__Aim of the task__: Starting with the line that contains "[426,200,479,219] 3.7.17) ->", copy every remaining line of the data below exactly, the last one included.

━━━ Working data

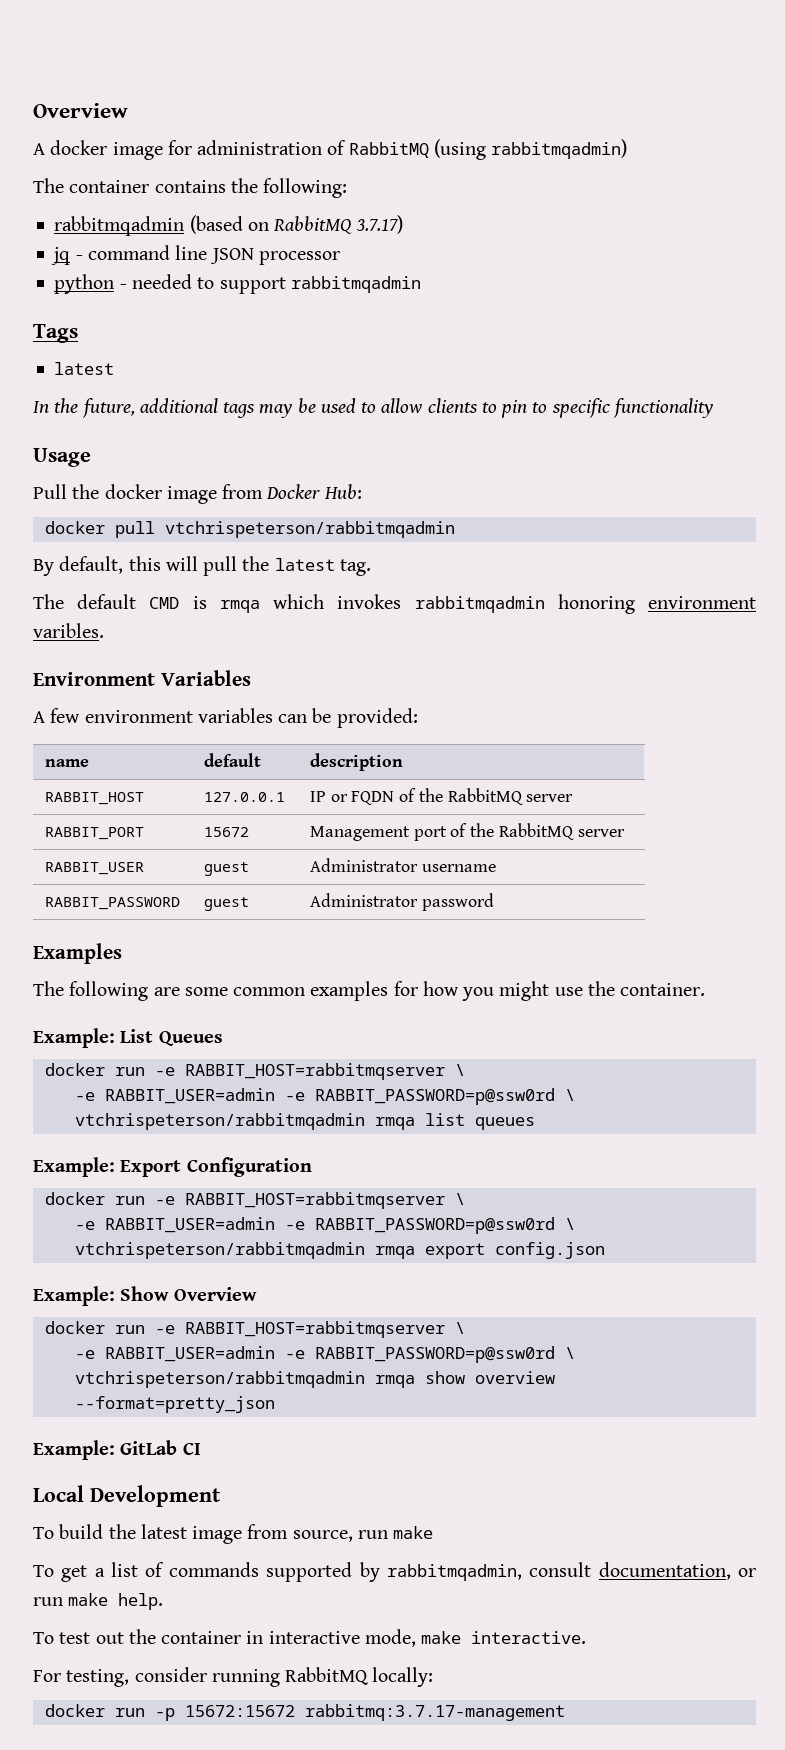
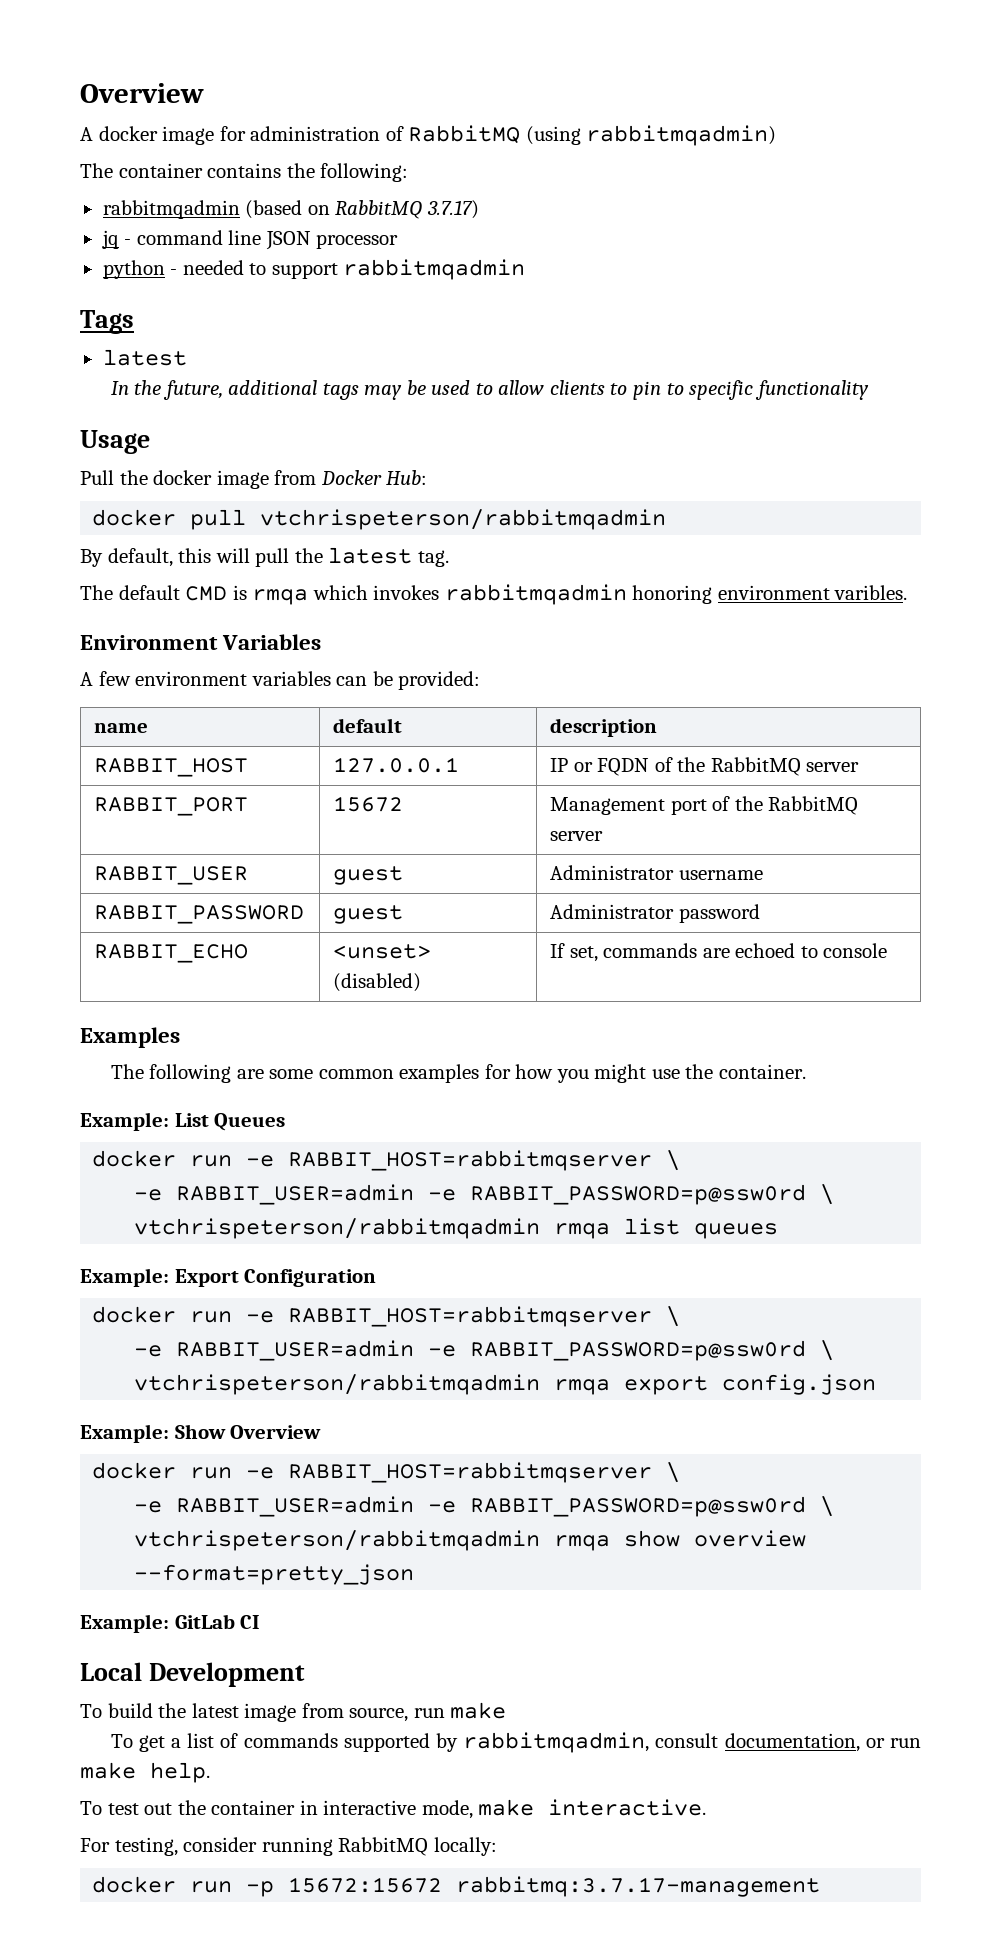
(494, 902) none -> [94,944,249,963] [333,944,432,959] [333,973,422,992] [550,943,888,962] // RABBIT_ECHO | <unset> (disabled) | If set, commands are echoed to console

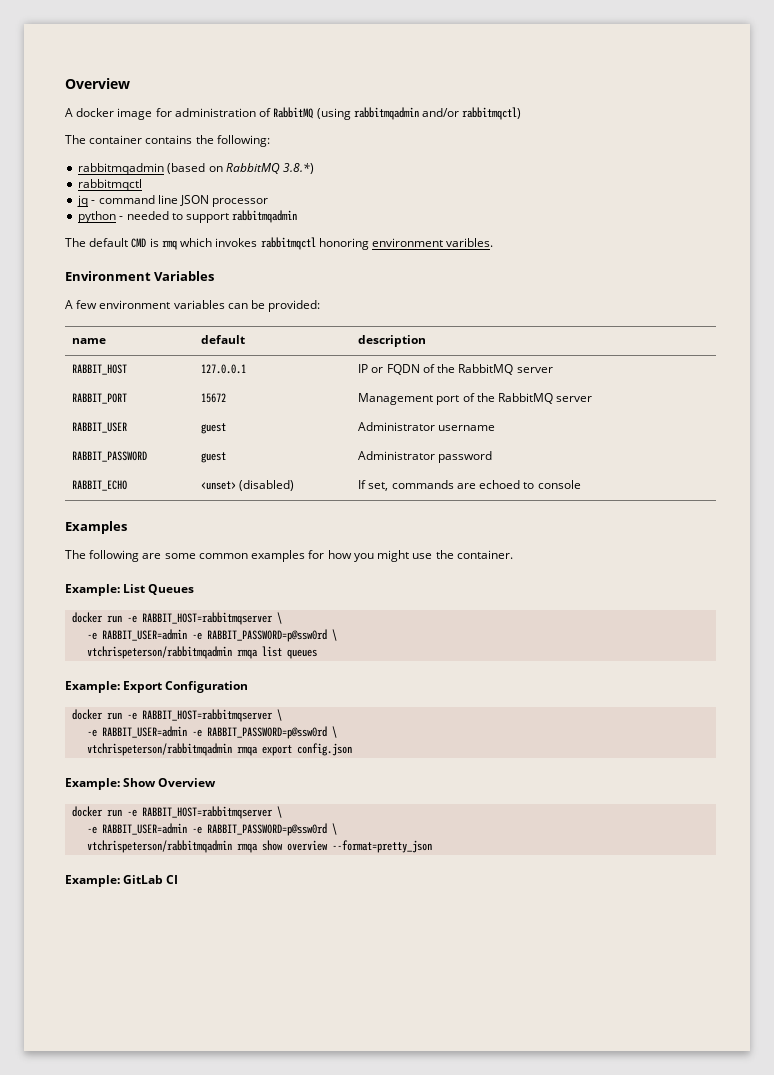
[586,125,777,146] rabbitmqadmin) -> [353,107,522,120] rabbitmqadmin and/or rabbitmqctl)
[426,200,479,219] 3.7.17) -> [283,163,315,174] [78,179,143,191] 3.8.*) // rabbitmqctl
[80,310,134,334] [102,349,187,366] [110,380,869,400] [80,430,150,454] [80,470,428,489] [92,509,667,530] [80,547,449,567] // Tags // latest // In the future, additional tags may be used to allow clients to pin to specific functionality // Usage // Pull the docker image from Docker Hub: // docker pull vtchrispeterson/rabbitmqadmin // By default, this will pull the latest tag. -> (298, 216) none
[252,589,309,605] rmqa -> [161,240,177,250] rmq
[444,584,627,605] rabbitmqadmin -> [260,237,316,250] rabbitmqctl
[80,1662,305,1687] [80,1702,507,1722] [110,1732,921,1753] [80,1762,210,1783] [80,1799,707,1819] [80,1837,497,1856] [92,1876,821,1897] // Local Development // To build the latest image from source, run make // To get a list of commands supported by rabbitmqadmin, consult documentation, or run make help. // To test out the container in interactive mode, make interactive. // For testing, consider running RabbitMQ locally: // docker run -p 15672:15672 rabbitmq:3.7.17-management -> (179, 879) none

━━━━━━

__Result__:
[426,200,479,219] 3.7.17) -> [283,163,315,174] [78,179,143,191] 3.8.*) // rabbitmqctl
[80,310,134,334] [102,349,187,366] [110,380,869,400] [80,430,150,454] [80,470,428,489] [92,509,667,530] [80,547,449,567] // Tags // latest // In the future, additional tags may be used to allow clients to pin to specific functionality // Usage // Pull the docker image from Docker Hub: // docker pull vtchrispeterson/rabbitmqadmin // By default, this will pull the latest tag. -> (298, 216) none
[252,589,309,605] rmqa -> [161,240,177,250] rmq
[444,584,627,605] rabbitmqadmin -> [260,237,316,250] rabbitmqctl
[80,1662,305,1687] [80,1702,507,1722] [110,1732,921,1753] [80,1762,210,1783] [80,1799,707,1819] [80,1837,497,1856] [92,1876,821,1897] // Local Development // To build the latest image from source, run make // To get a list of commands supported by rabbitmqadmin, consult documentation, or run make help. // To test out the container in interactive mode, make interactive. // For testing, consider running RabbitMQ locally: // docker run -p 15672:15672 rabbitmq:3.7.17-management -> (179, 879) none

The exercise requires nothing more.